╭─ TASK DATA
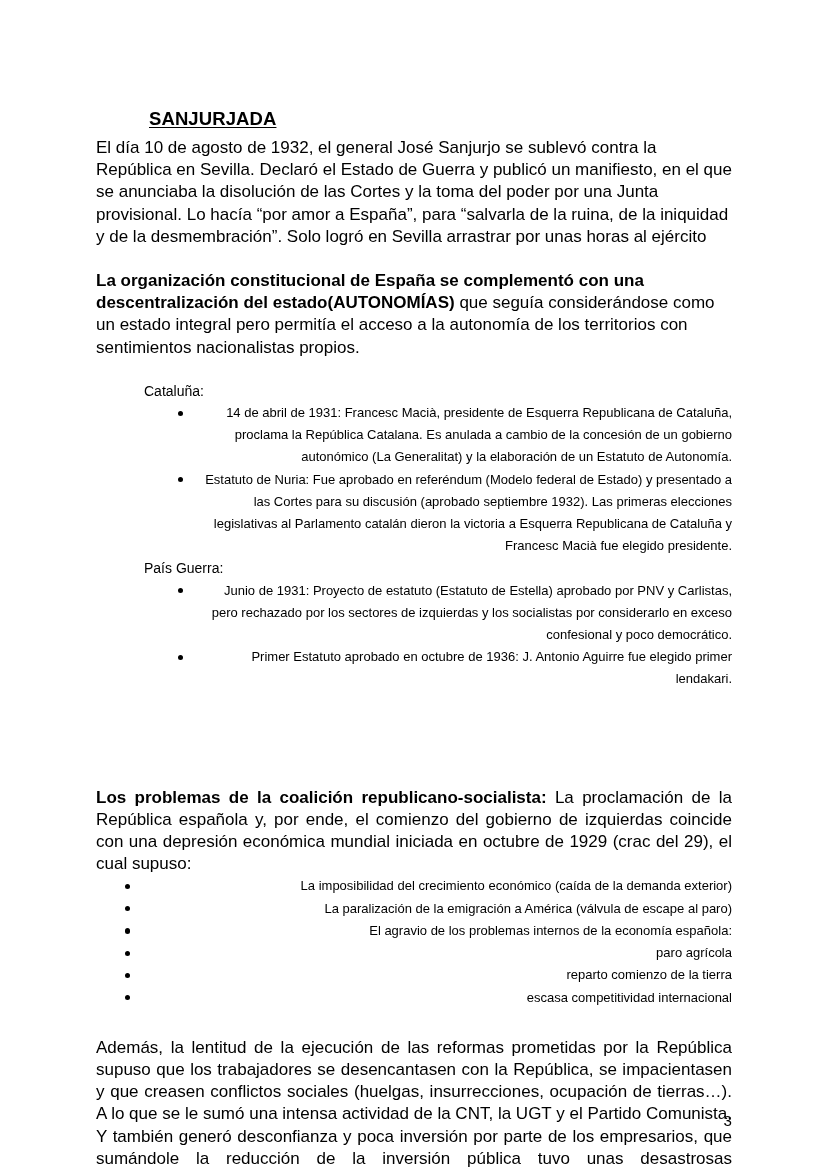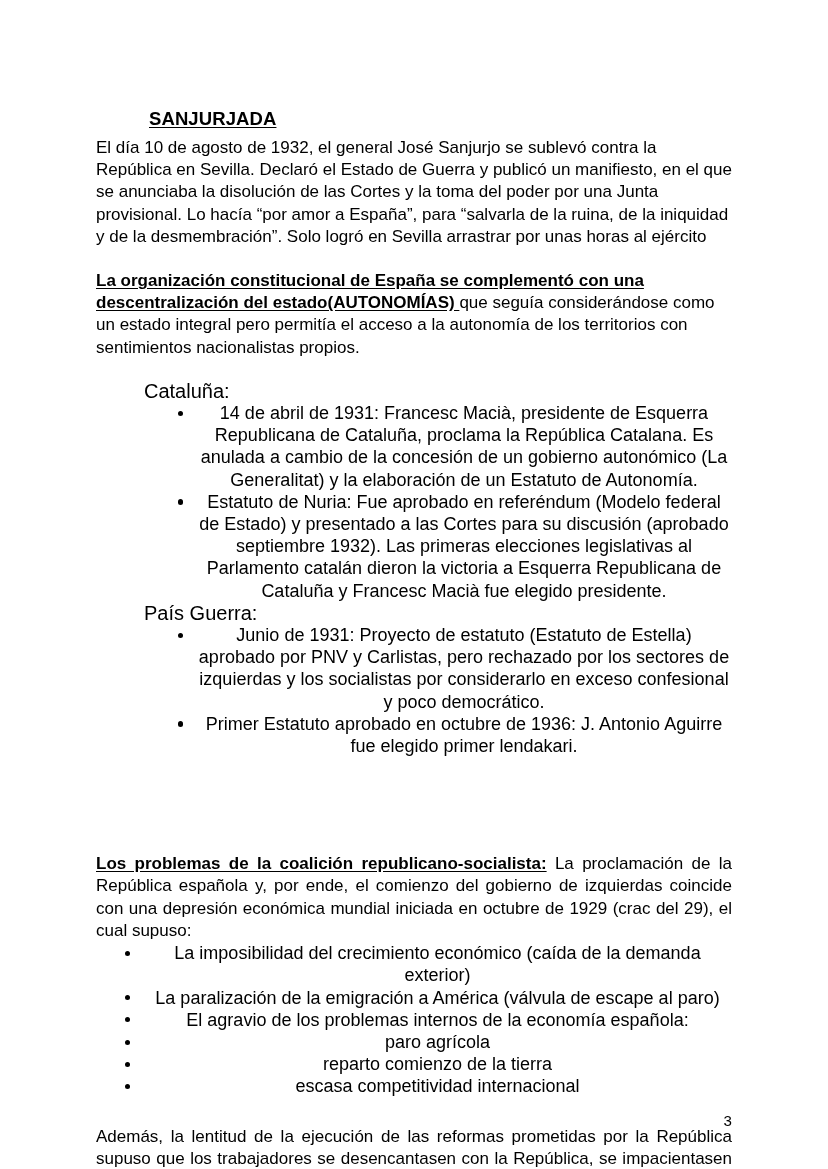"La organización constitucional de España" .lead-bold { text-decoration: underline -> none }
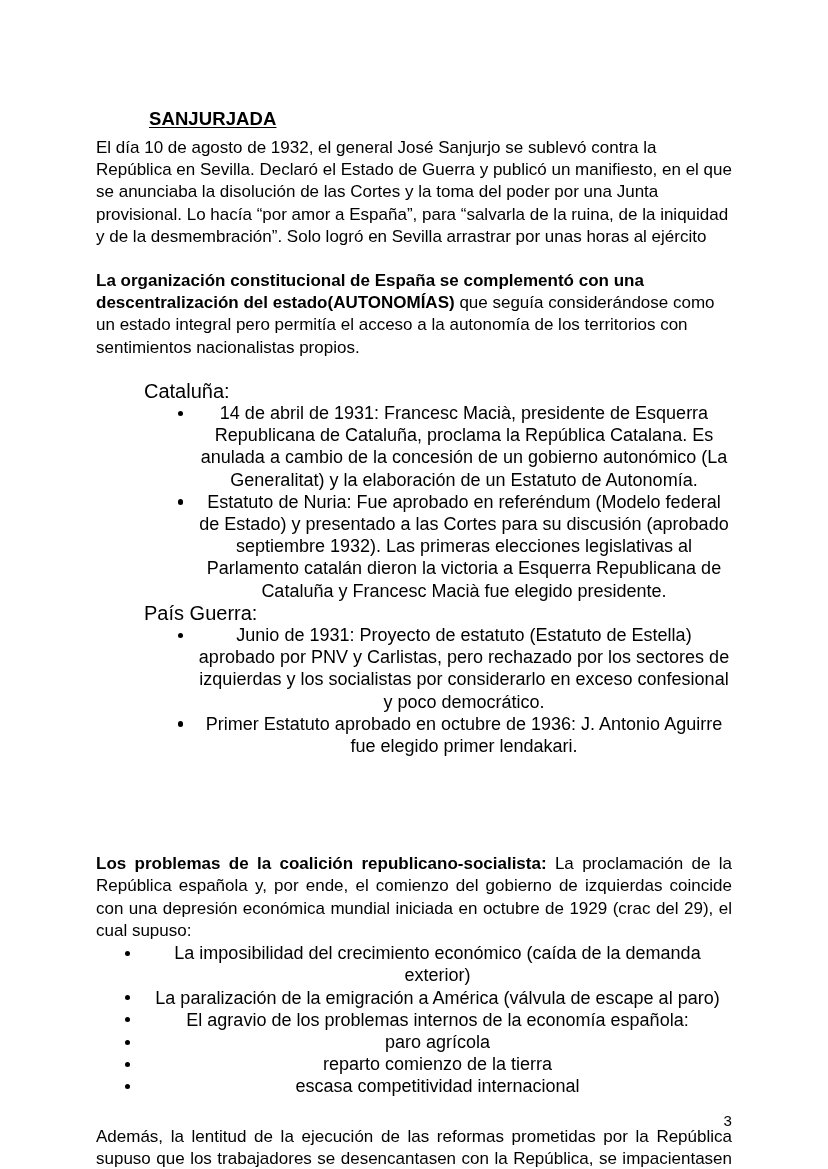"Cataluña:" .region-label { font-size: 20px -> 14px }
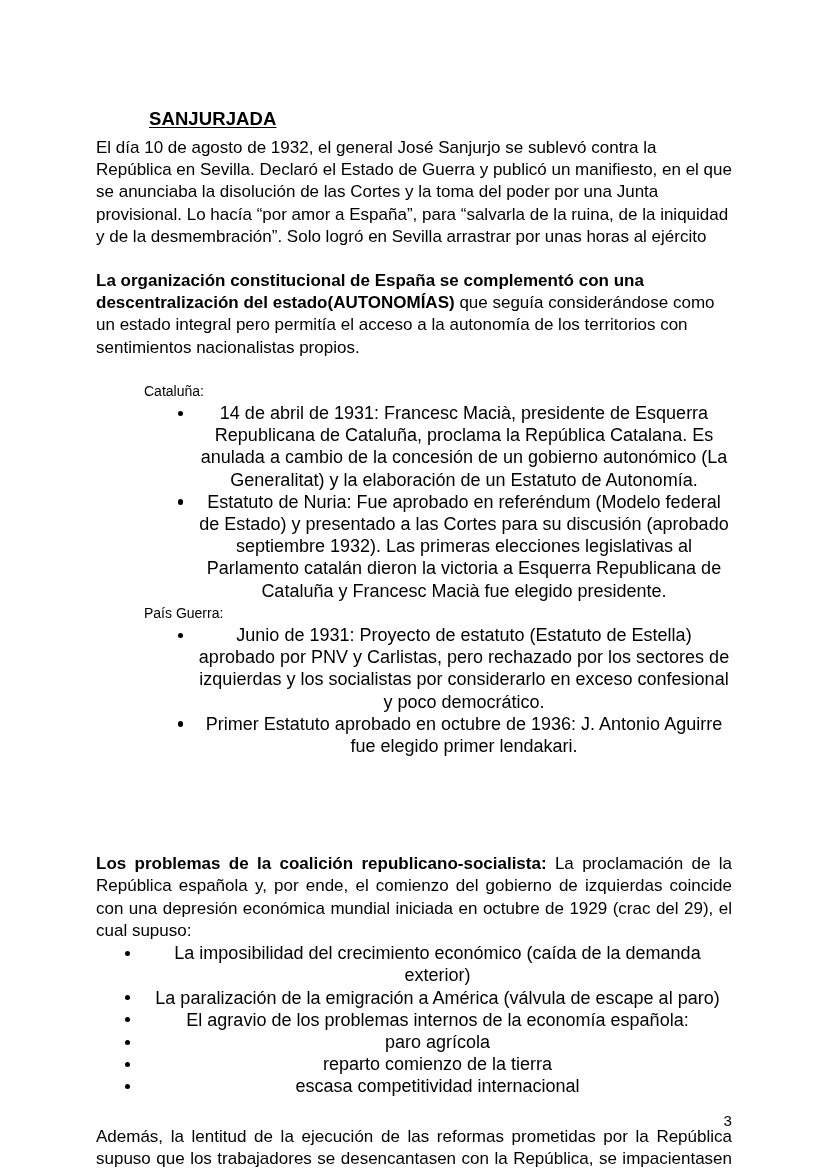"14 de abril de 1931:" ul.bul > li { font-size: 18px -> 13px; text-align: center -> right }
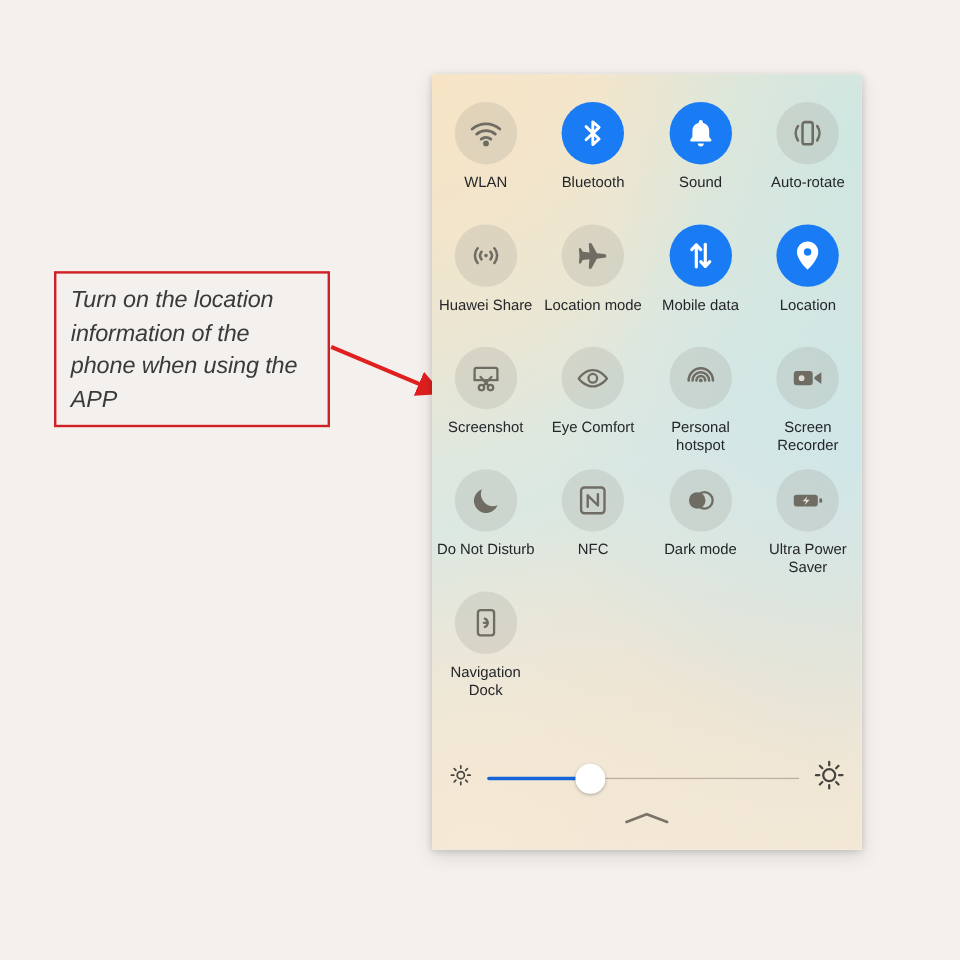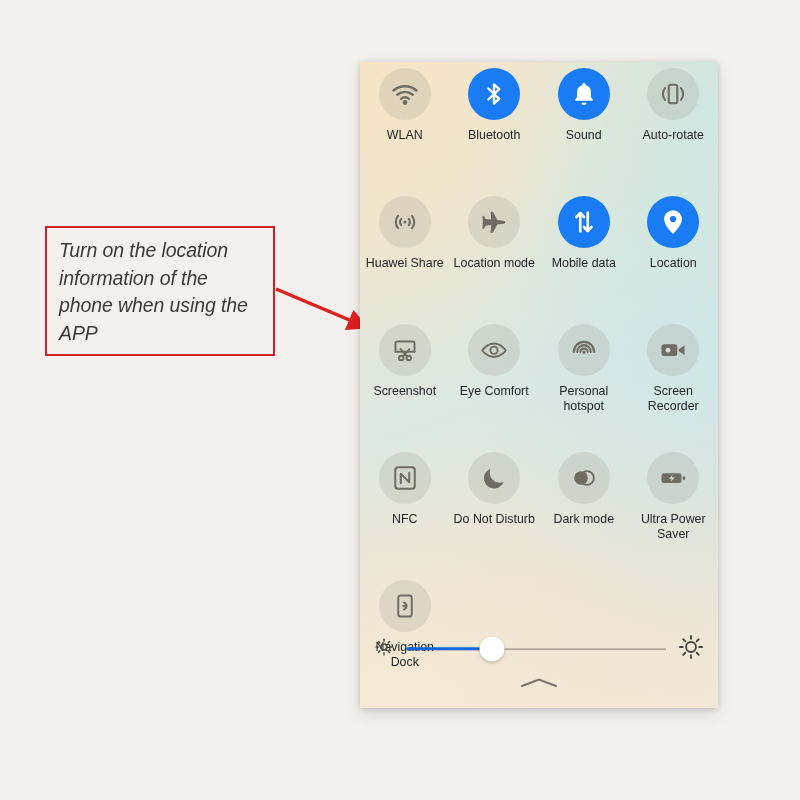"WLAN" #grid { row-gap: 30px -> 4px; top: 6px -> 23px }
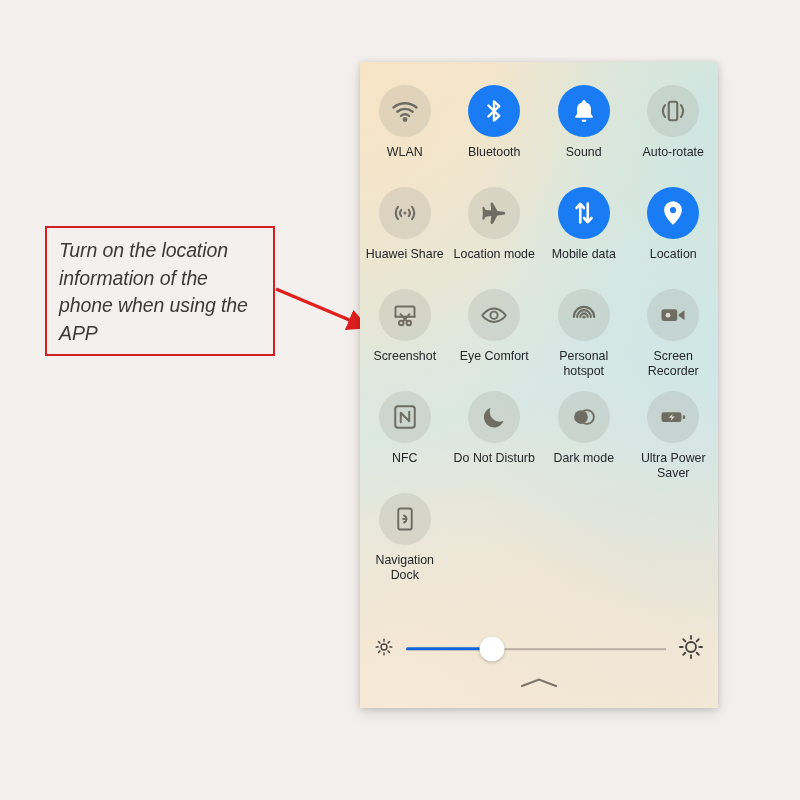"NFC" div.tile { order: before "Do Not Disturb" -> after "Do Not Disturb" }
╰─
## WHAT YOU WILL DO
Reproduce the records above word for word, without the images.

## RESPONSE TO THE TASK
"La organización constitucional de España" .lead-bold { text-decoration: underline -> none }
"Cataluña:" .region-label { font-size: 20px -> 14px }
"14 de abril de 1931:" ul.bul > li { font-size: 18px -> 13px; text-align: center -> right }
"WLAN" #grid { row-gap: 30px -> 4px; top: 6px -> 23px }
"NFC" div.tile { order: before "Do Not Disturb" -> after "Do Not Disturb" }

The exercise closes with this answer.